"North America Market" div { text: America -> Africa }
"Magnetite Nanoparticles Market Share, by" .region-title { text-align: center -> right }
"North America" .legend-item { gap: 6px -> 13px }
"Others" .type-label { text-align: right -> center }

○ ○ ○ ○ ○ ○ ○

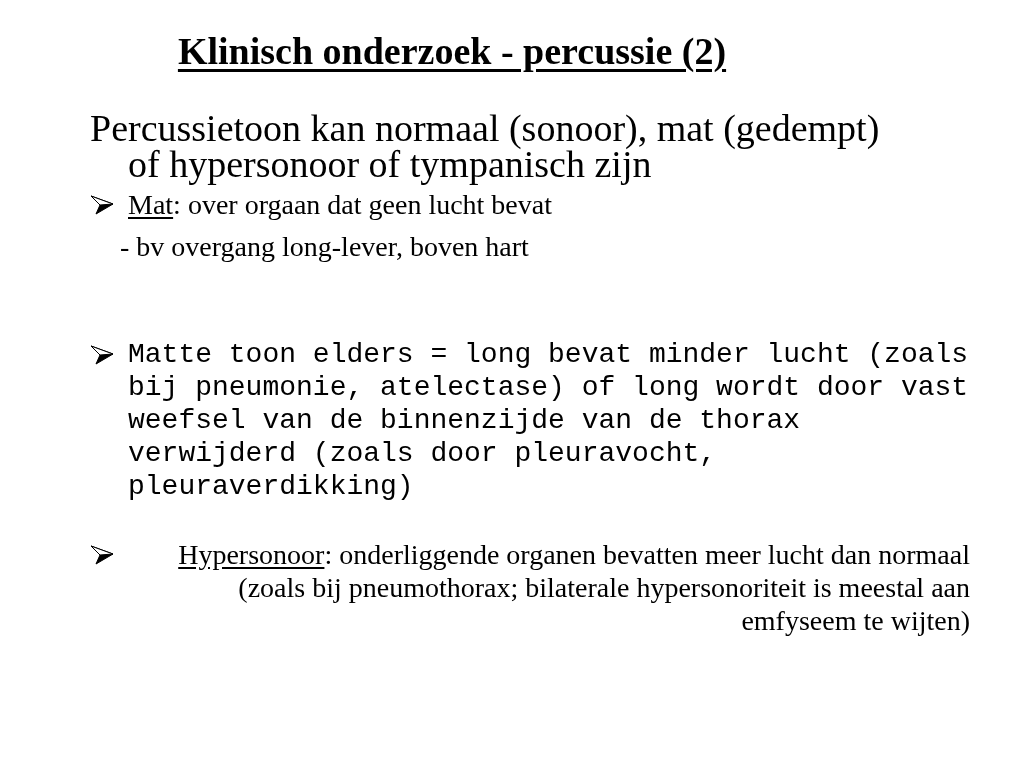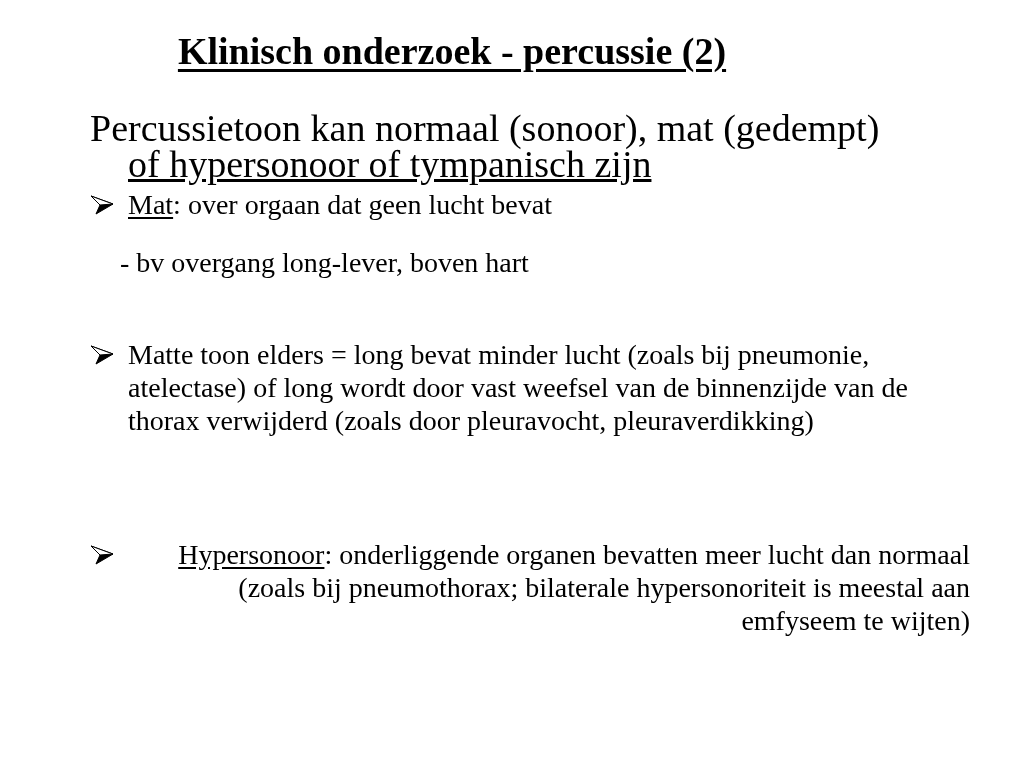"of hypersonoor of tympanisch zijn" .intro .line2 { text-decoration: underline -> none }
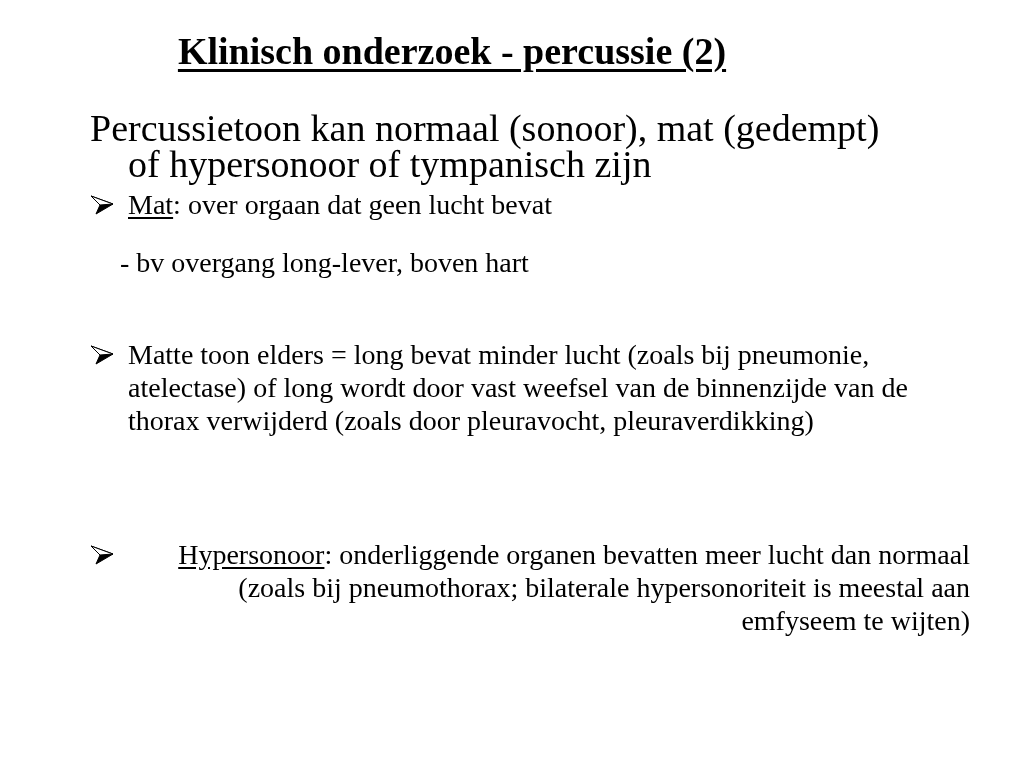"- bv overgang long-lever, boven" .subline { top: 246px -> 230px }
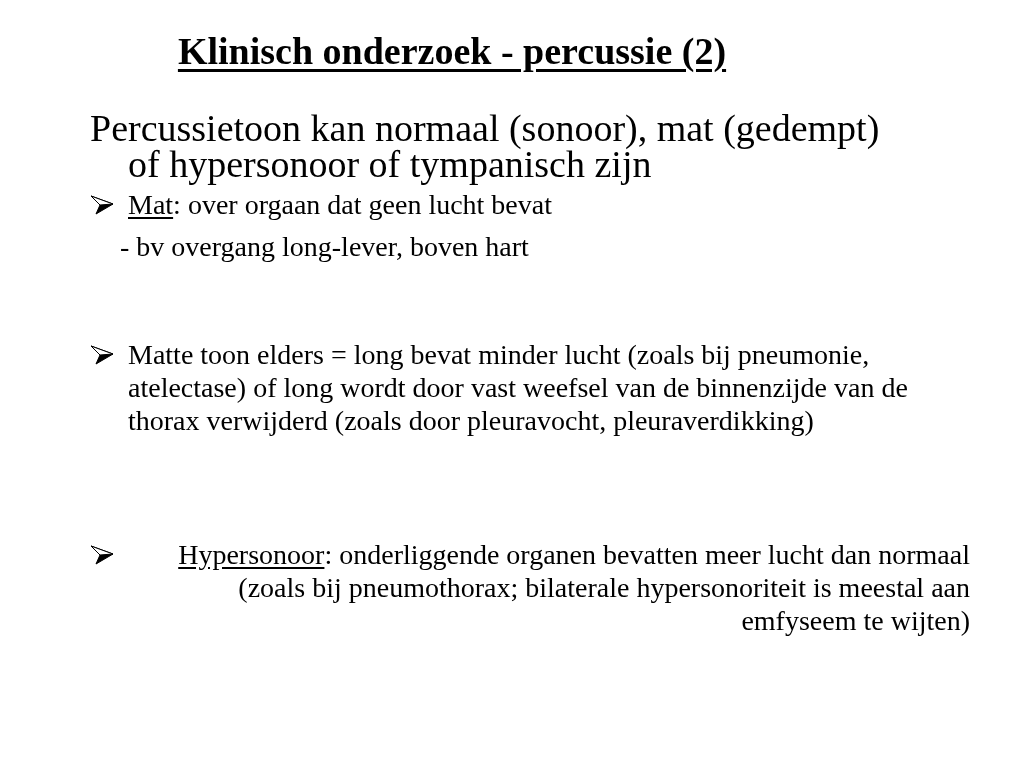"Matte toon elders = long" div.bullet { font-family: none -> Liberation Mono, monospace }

○ ○ ○ ○ ○ ○ ○

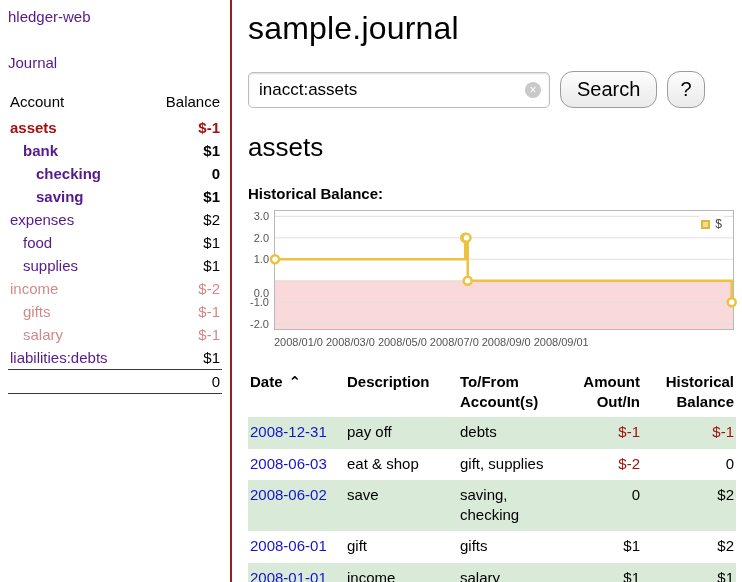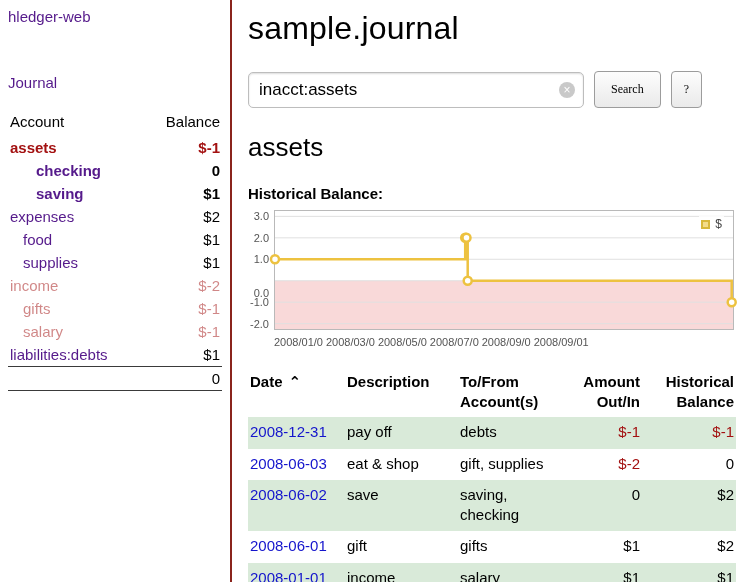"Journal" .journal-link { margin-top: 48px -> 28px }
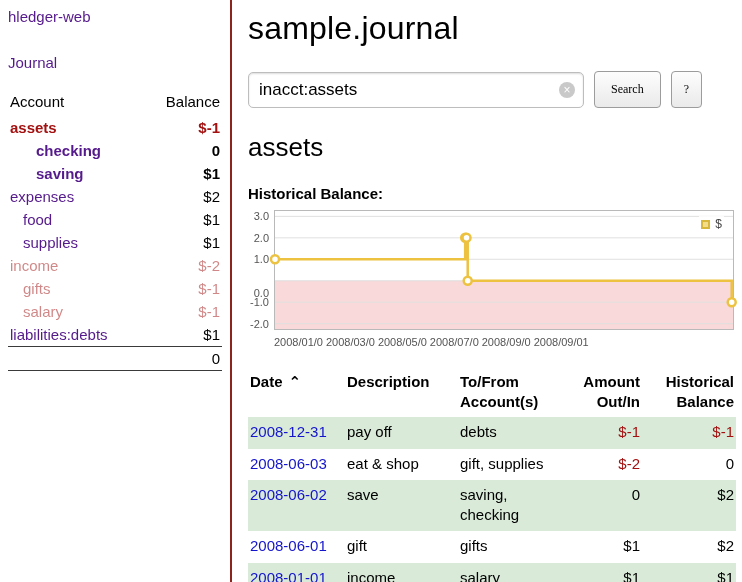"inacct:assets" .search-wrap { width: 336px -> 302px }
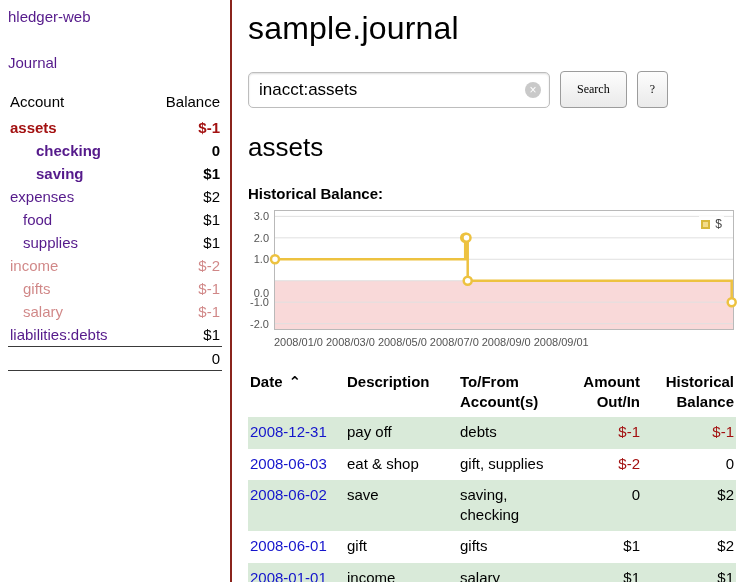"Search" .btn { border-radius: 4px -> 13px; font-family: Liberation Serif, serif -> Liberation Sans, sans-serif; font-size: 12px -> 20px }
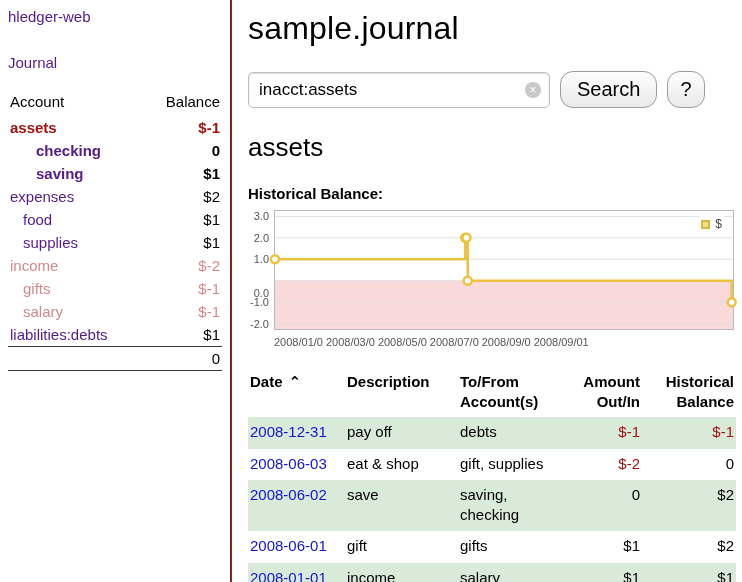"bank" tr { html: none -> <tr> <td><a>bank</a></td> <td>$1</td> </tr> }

○ ○ ○ ○ ○ ○ ○

The line holding "width: 336px ->" starts the copy and the line holding "html: none ->" ends it. Repeat those two lines above and all between them exactly, leaving out pictures.

Solution to this problem:
"inacct:assets" .search-wrap { width: 336px -> 302px }
"Search" .btn { border-radius: 4px -> 13px; font-family: Liberation Serif, serif -> Liberation Sans, sans-serif; font-size: 12px -> 20px }
"bank" tr { html: none -> <tr> <td><a>bank</a></td> <td>$1</td> </tr> }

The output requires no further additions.